Mi stringo nelle spalle. «Sì.»

«Perché?»

«Perché no?»

Scuote la testa. «Non ha senso, ci conosciamo appena.»

«E allora?» Non credevo che si sarebbe fatto tutti questi problemi.

«Credevo che la verginità l'avresti regalata al tuo fidanzato, come vogliono tutte le donne, non certo a uno sconosciuto visto due volte in croce.»

Non ha tutti i torti...

«Beh, vedi...» Mi avvicino e congiungo le mani davanti a me. «Come posso spiegartelo?»

Il suo petto si alza e si abbassa a seconda del suo respiro, posa le mani sui miei polsi e mi tiene ferma. «Provaci, sono curioso.»

«Sei il primo con cui...» Faccio spallucce.

«Con cui?»

Stringo le labbra. «Con cui mi sento a mio agio.
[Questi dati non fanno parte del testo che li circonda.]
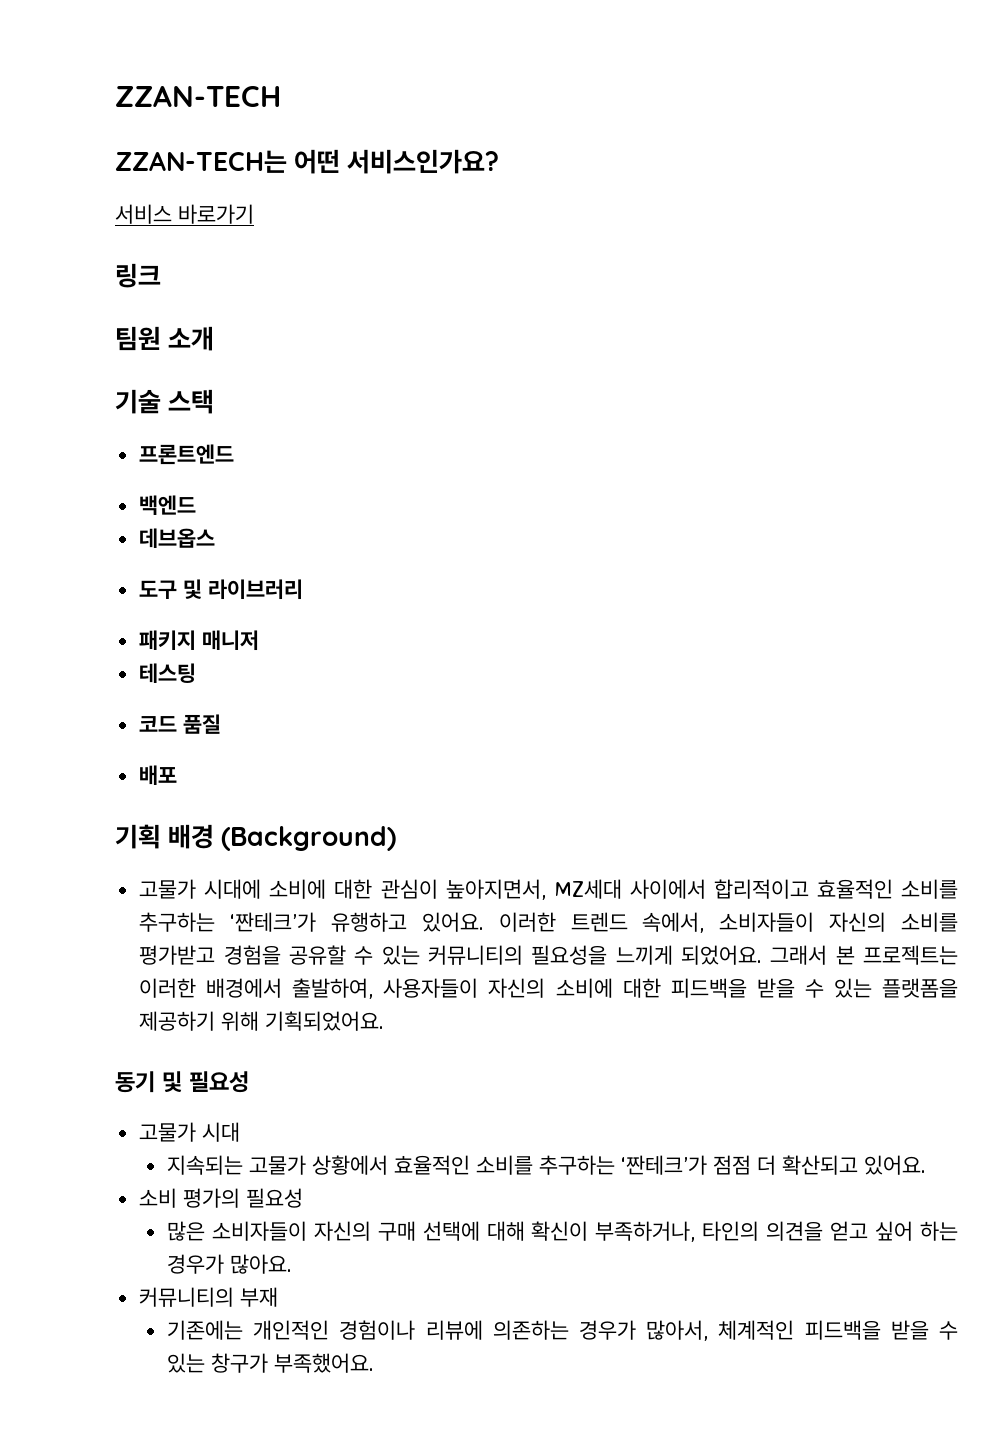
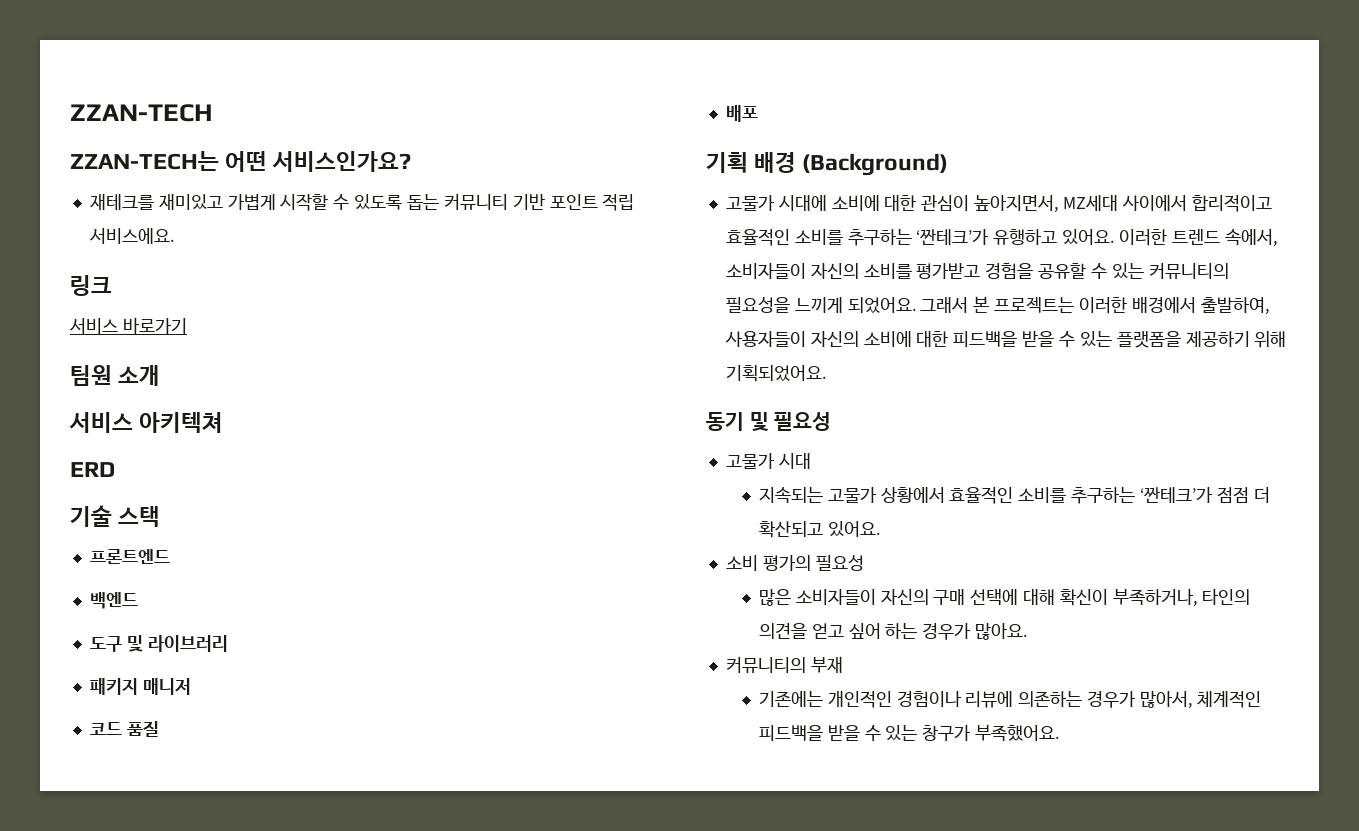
+ 재테크를 재미있고 가볍게 시작할 수 있도록 돕는 커뮤니티 기반 포인트 적립 서비스에요.
+ 링크
- 링크
+ 서비스 아키텍쳐
+ ERD
- 데브옵스
- 테스팅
Non so se capisci.»

Ci pensa su per alcuni istanti. «Presumo che ci siano stati degli altri prima di me, e con loro non sei mai andata fino in fondo?»

Scuoto la testa. «Ti risulta davvero così difficile credere che tu possa essere l'unico che mi piace anche in quel senso?»
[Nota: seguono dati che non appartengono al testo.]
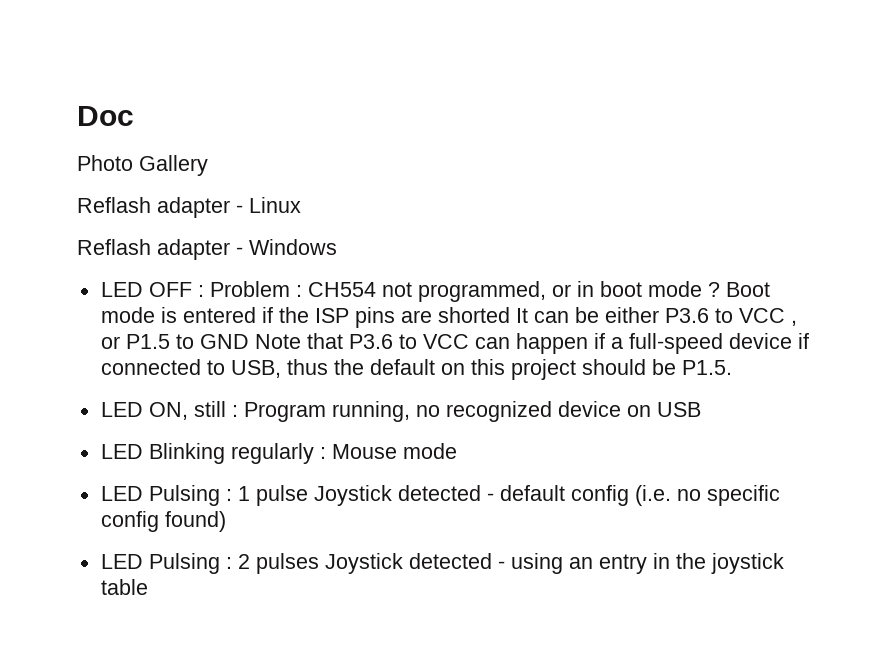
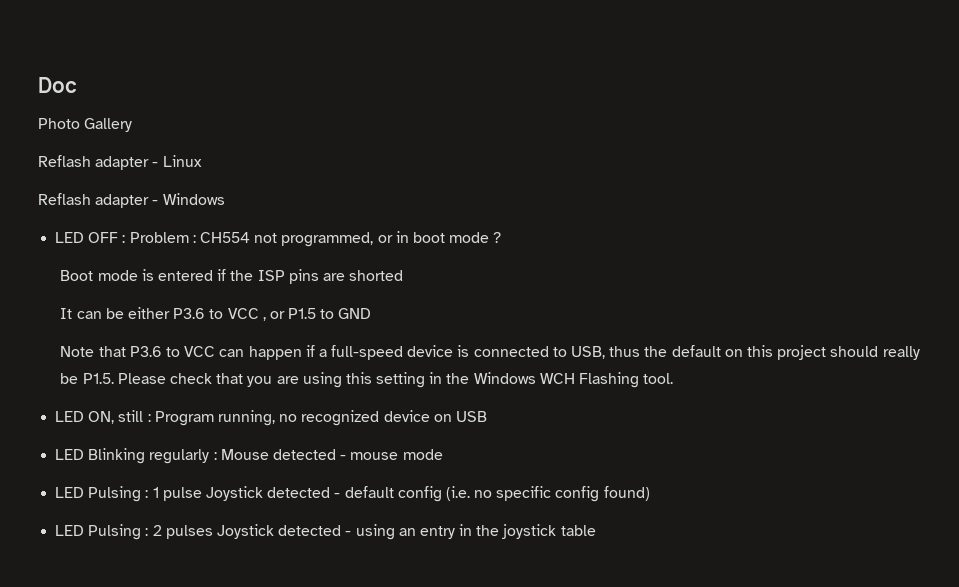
- LED OFF : Problem : CH554 not programmed, or in boot mode ? Boot mode is entered if the ISP pins are shorted It can be either P3.6 to VCC , or P1.5 to GND Note that P3.6 to VCC can happen if a full-speed device if connected to USB, thus the default on this project should be P1.5.
+ LED OFF : Problem : CH554 not programmed, or in boot mode ?
+ Boot mode is entered if the ISP pins are shorted
+ It can be either P3.6 to VCC , or P1.5 to GND
+ Note that P3.6 to VCC can happen if a full-speed device is connected to USB, thus the default on this project should really be P1.5. Please check that you are using this setting in the Windows WCH Flashing tool.
- LED Blinking regularly : Mouse mode
+ LED Blinking regularly : Mouse detected - mouse mode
«Beh... ammetterai che è difficile crederti.»

Poso le mani sui suoi pettorali, il calore della sua pelle mi riscalda i palmi. «Credimi, è così.»

Ci fissiamo negli occhi e deglutisco, il suo respiro torna a essere più veloce, così come il mio. Scivola con le mani lungo le mie braccia, arriva ai miei fianchi, li afferra e mi strattona contro di sé. Di colpo mi bacia.
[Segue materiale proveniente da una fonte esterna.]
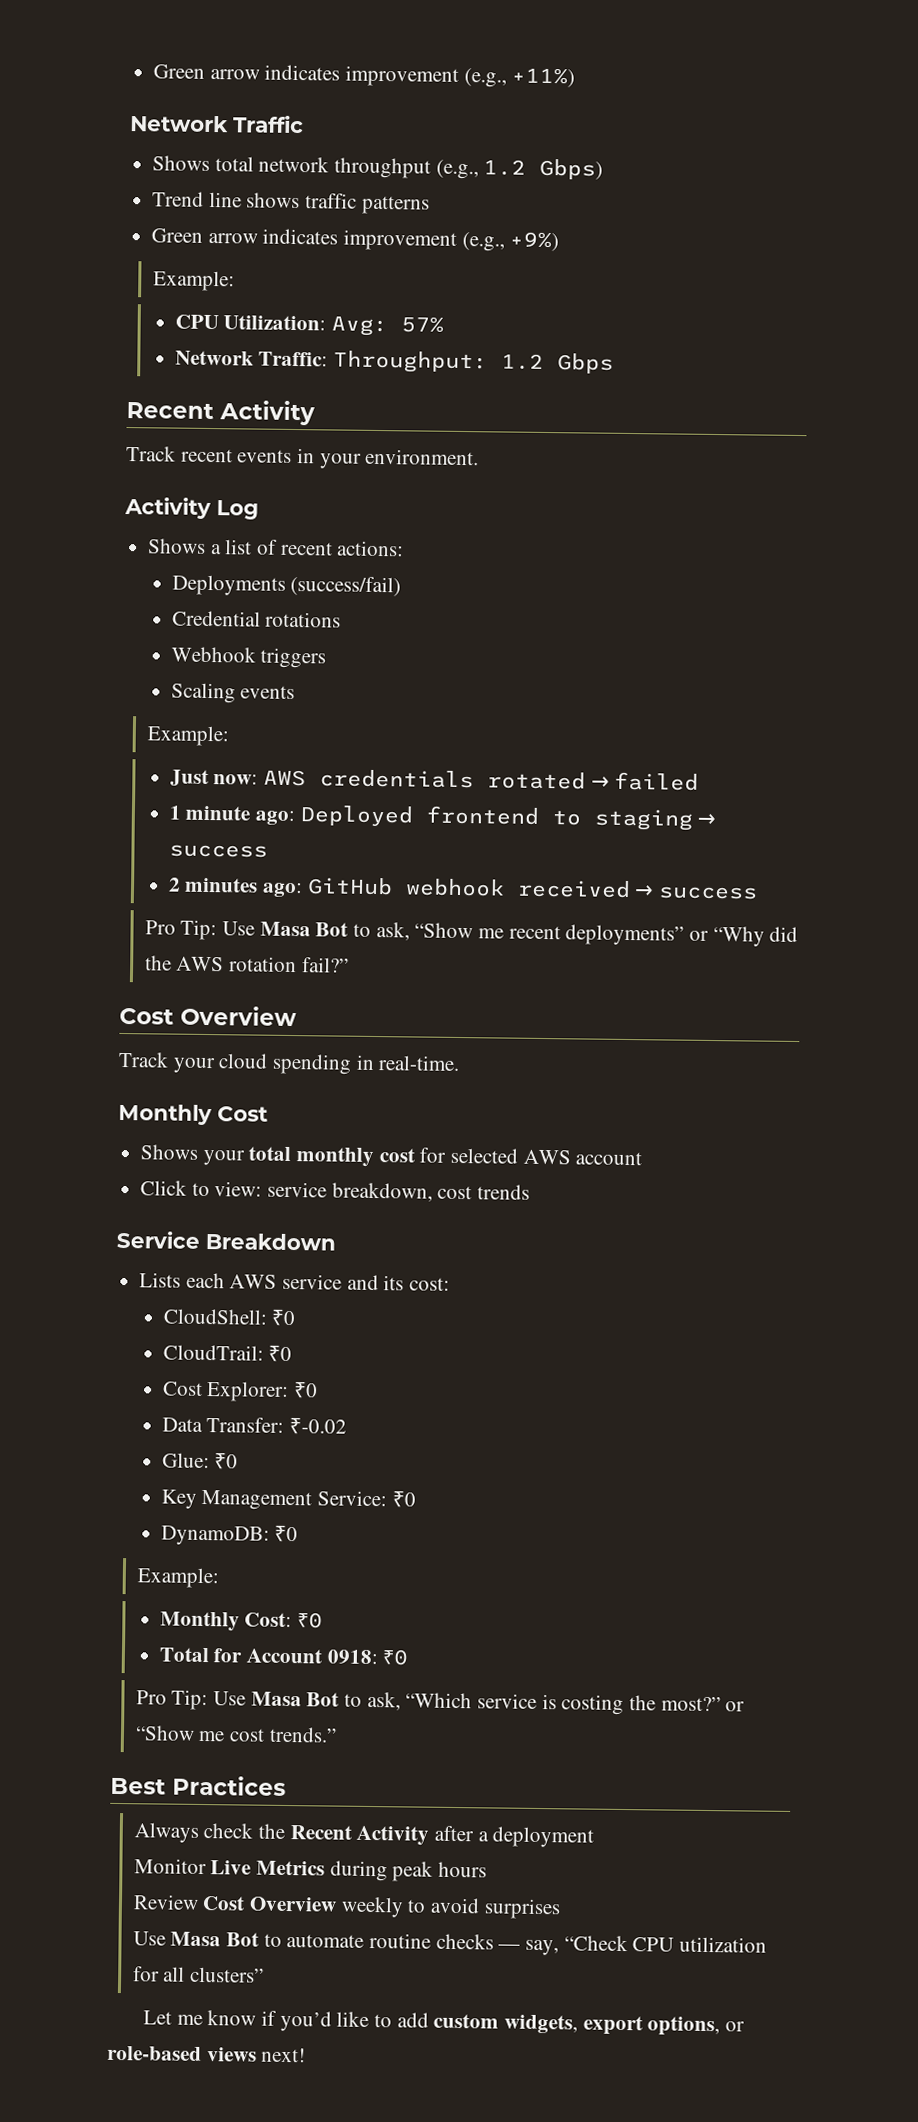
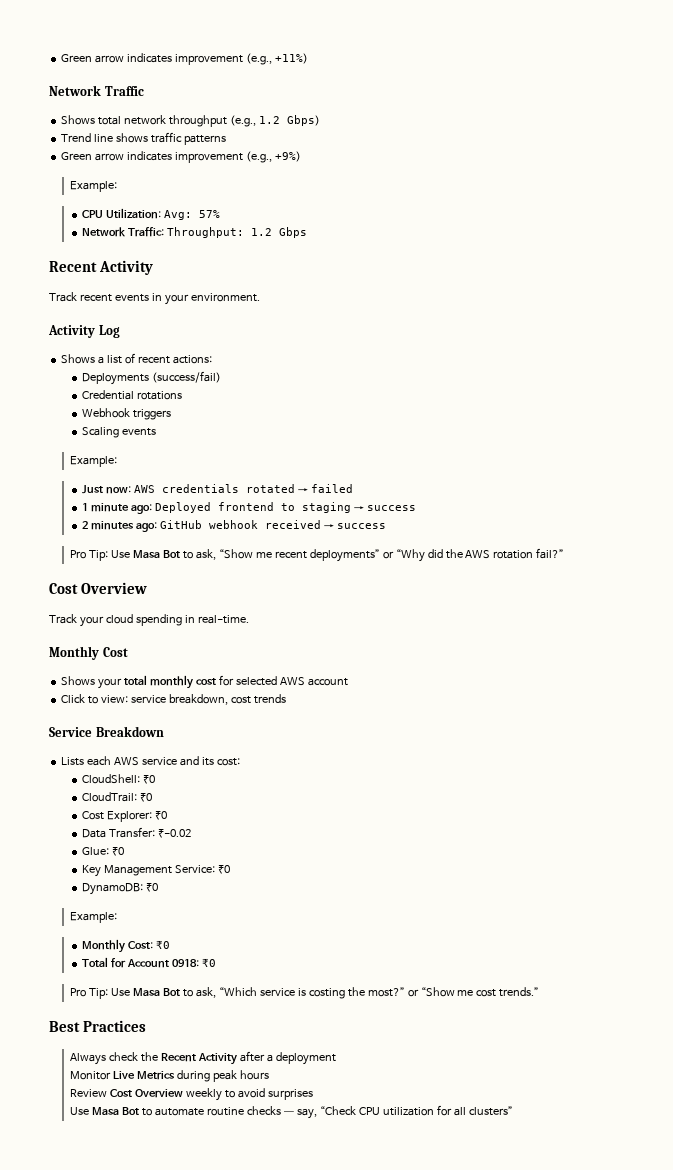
- Let me know if you’d like to add custom widgets, export options, or role-based views next!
La sua bocca si impossessa della mia come se ne fosse affamato. È una sensazione che mi fa sentire potente, desiderata... sono una dea, nelle mani del dio dell'amore.

«Va bene...» Borbotta continuando a darmi baci sulle labbra e sul collo. «Ti prometto che farò del mio meglio per farti vivere una bella esperienza.» Scende ancora fino al seno. «Sarò delicato.»

La sensazione delle sue labbra su di me mi impedisce di pensare. Sono appena caduta nelle mani del lupo, anzi mi ci sono accomodata da sola. E fremo all'idea di quello che può farmi.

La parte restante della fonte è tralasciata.